Мы с Толиком валялись на ковре. Вернее, я валялась: читала роман Агаты Кристи, в котором она выступала как автор мелодрамы. Несомненно, талантливая писательница неплохо выписывала характеры своих героев, но она никогда бы не была так всемирно известна, как в роли королевы детектива, потому что слишком уж нерешительно развивала действие, слишком личным оно у нее было, а от того – скучноватым.
Я кивнула Шурику на ковер рядом с собой:
– Присоединяйся!
Но она села в кресло у стены и стала рассказывать про своего Мурашова. Толик упоенно возил по ковру игрушечный паровозик и громко гудел.
– Тех, кто убил Женю, – сказала Шурик, и на меня опять накатило.
Не то чтобы к этому времени я забыла о смерти мужа, но я старалась затолкать это знание куда-то в глубь памяти, потому что оно мешало мне жить. Я опять превращалась в зомби, ходила, погруженная в свои мысли, и тогда даже маленький сын пугался выражения моего лица. Трогал меня за руку, заглядывал в глаза и звал:
– Мама!
Словно боялся, что я не вернусь из этого своего погружения.
Шурик какое-то время не замечала моего вида и продолжала что-то говорить, но потом спохватилась:
– Говорит, не надо было Рагозину заниматься таким бизнесом. Он для этого был слишком интеллигентен... Боже, что я делаю! Я опять напомнила тебе о Жене. Слушай, надо сходить в церковь, поставить свечку за упокой его души. Наверное, ты оттого не можешь до конца прийти в себя, что он там не успокоился.

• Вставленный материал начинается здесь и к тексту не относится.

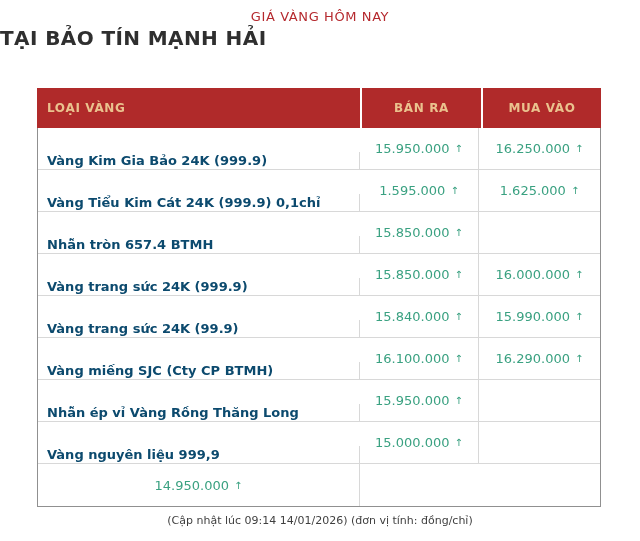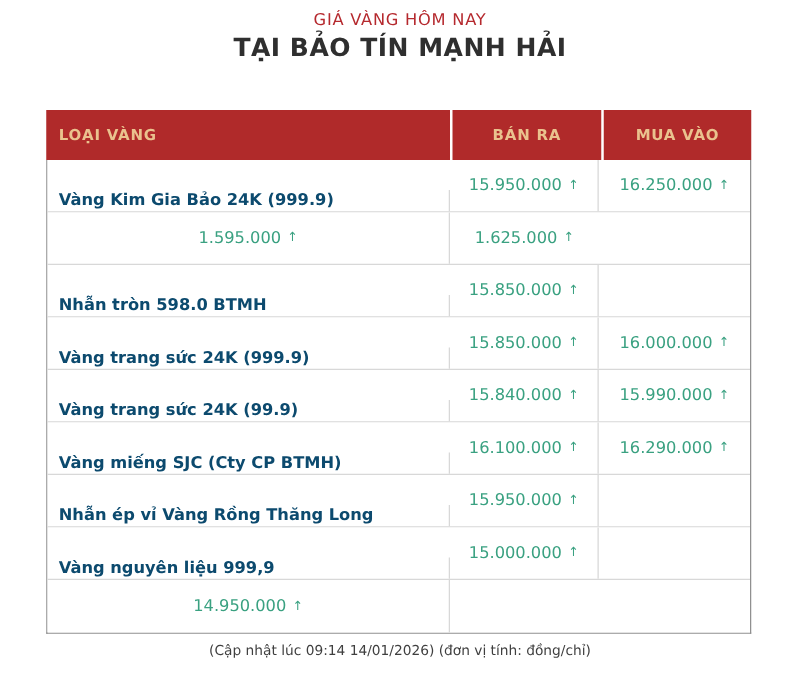--- a/index.html
+++ b/index.html
@@ -17,7 +17,7 @@
   }
   .subtitle {
     position: absolute; top: 26px; left: 0; width: 100%;
-    text-align: center; font-size: 20px; font-weight: bold;
+    font-size: 20px; font-weight: bold;
     letter-spacing: 0.4px; color: #2f2f2f;
   }
   .unit-note {

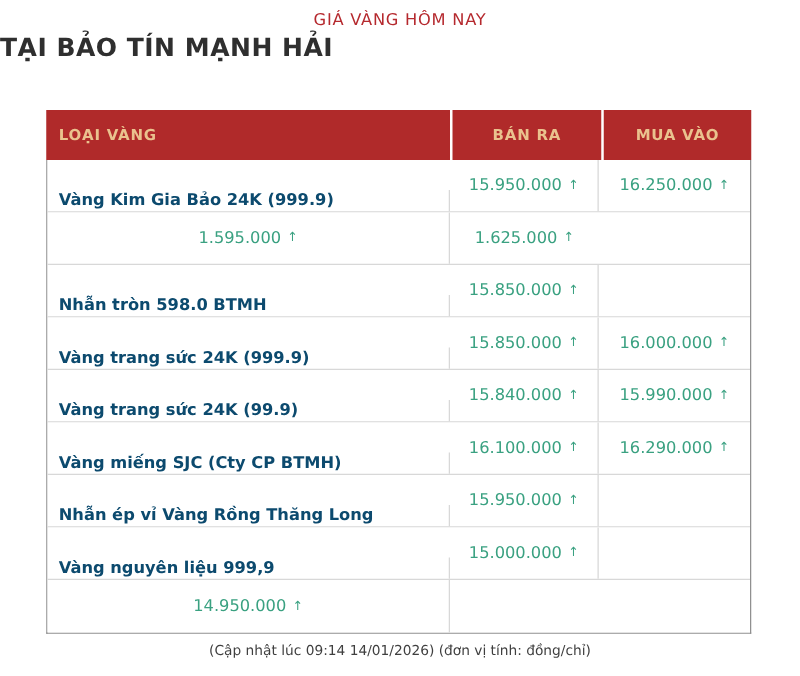--- a/index.html
+++ b/index.html
@@ -86,6 +86,7 @@
           </div>
         </div>
         <div class="tr">
+          <div class="td td-label">Vàng Tiểu Kim Cát 24K (999.9) 0,1chỉ</div>
           <div class="td td-price td-buy">
             <span>1.595.000</span>
             <span class="arrow">↑</span>

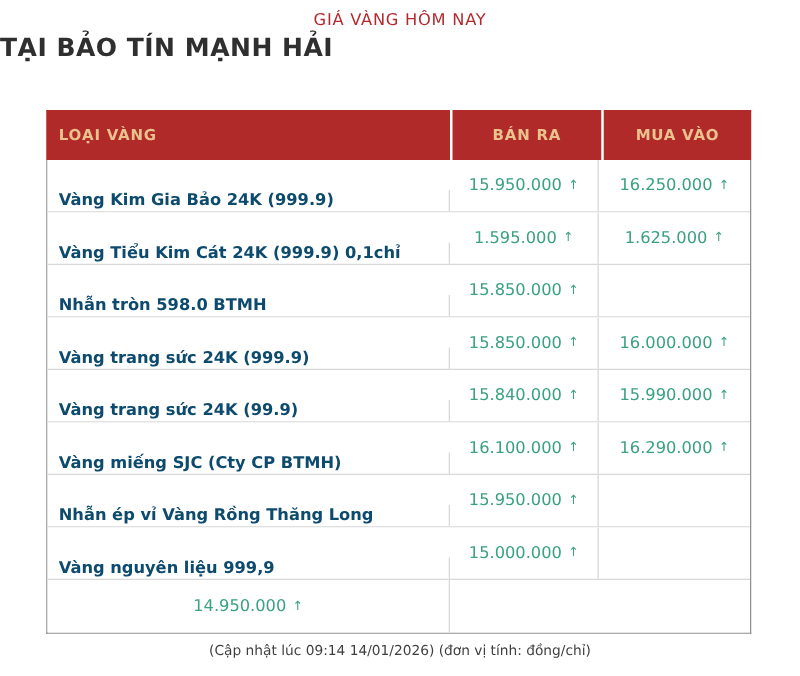--- a/index.html
+++ b/index.html
@@ -97,7 +97,7 @@
           </div>
         </div>
         <div class="tr">
-          <div class="td td-label">Nhẫn tròn 598.0 BTMH</div>
+          <div class="td td-label">Nhẫn tròn 657.4 BTMH</div>
           <div class="td td-price td-buy">
             <span>15.850.000</span>
             <span class="arrow">↑</span>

Я вздрогнула. Вот именно, не успокоился, а тут еще моя встреча с Забалуевым. Я заплакала, и, глядя на меня, заревел маленький Тошка.
Шурик испугалась, стала бегать вокруг меня. Сын пытался залезть ко мне под мышку, где, видимо, по его мнению, было не так страшно.
– Ле-на! – заорала наконец Шурик, и когда я испуганно замолкла, а Тошка вообще вцепился в меня как клещ, она сбавила тон. – Что я такого сказала?! Со дня смерти Жени прошел месяц! Что же, теперь его имя вообще не упоминать?
Ну как расскажешь ей обо всем? И о том, что чувство вины все еще не дает мне покоя. И что я гораздо чаще думаю о Забалуеве, чем о покойном муже.
Я не должна чувствовать себя счастливой уже потому, что я здесь, а Жени нет...
– Если ты хочешь лечь в гроб вместо него, все равно не получится, – непривычно сухо сказала Шурик.
– Ты жестокая! – горестно проговорила я, обнимая напуганного сына.
– Вот-вот, – неодобрительно проговорила подруга, – еще сына сделай истериком. Так завыла, что я до сих пор не могу прийти в себя. Вот посмотри, как руки дрожат. Да не виновата ты в его смерти! – Она опять почти кричала. – Ему все об этом говорили. Ну, чтобы он нашел себе дело поспокойнее. Так он ведь еще и Ахмету пытался угрожать. Мол, пусть хоть на километр к его базе приблизится, плохо будет. Якобы Женя тогда отправит в милицию некий конверт, после чего Ахмету останется либо удавиться, либо бежать отсюда за тридевять земель.
– Я ничего ни о каком конверте не слышала.
Шурик удивленно уставилась на меня:
– Так что, ты хочешь сказать, никакого конверта не было?
– Наверное, он нечаянно в точку попал, – протянула я, опять укладываясь на ковре и глядя в потолок. Хотя мне в этот момент стало так тоскливо, что хотелось забиться куда-нибудь и никого не видеть и не слышать.
Но Шурик, моя подруга вот уже одиннадцать лет, казалось, ничего не замечала. Ей бы меня пожалеть, обнять, вместе со мной поплакать, а она продолжала рассуждать, потому что Мурашов заразил ее своими расследованиями и она забыла, что Савелий – такой же мужчина, как и все остальные, и не напрасно она боялась прежде и думать о каком-то там замужестве.
– Согласись, Женя всегда был чуточку ребенок. Он думал, что на того, с кем играешь в игры, достаточно лишь замахнуться, как он тут же испугается...
– Он и в самом деле думал почти так. Мол, шантажировать людей, погрязших в криминале, очень просто.
Только намекни, будто знаешь о нем кое-что, он и поверит. А в последнее время этот Ахмет на него стал наезжать. Вот он и придумал.
– Ничего нелепей не слышала!.. – На этот раз Шурик заметила мой отстраненный взгляд, потому что тут же переключила мое внимание на проблемы сиюминутные. – Смотри, сынуля уже засыпает.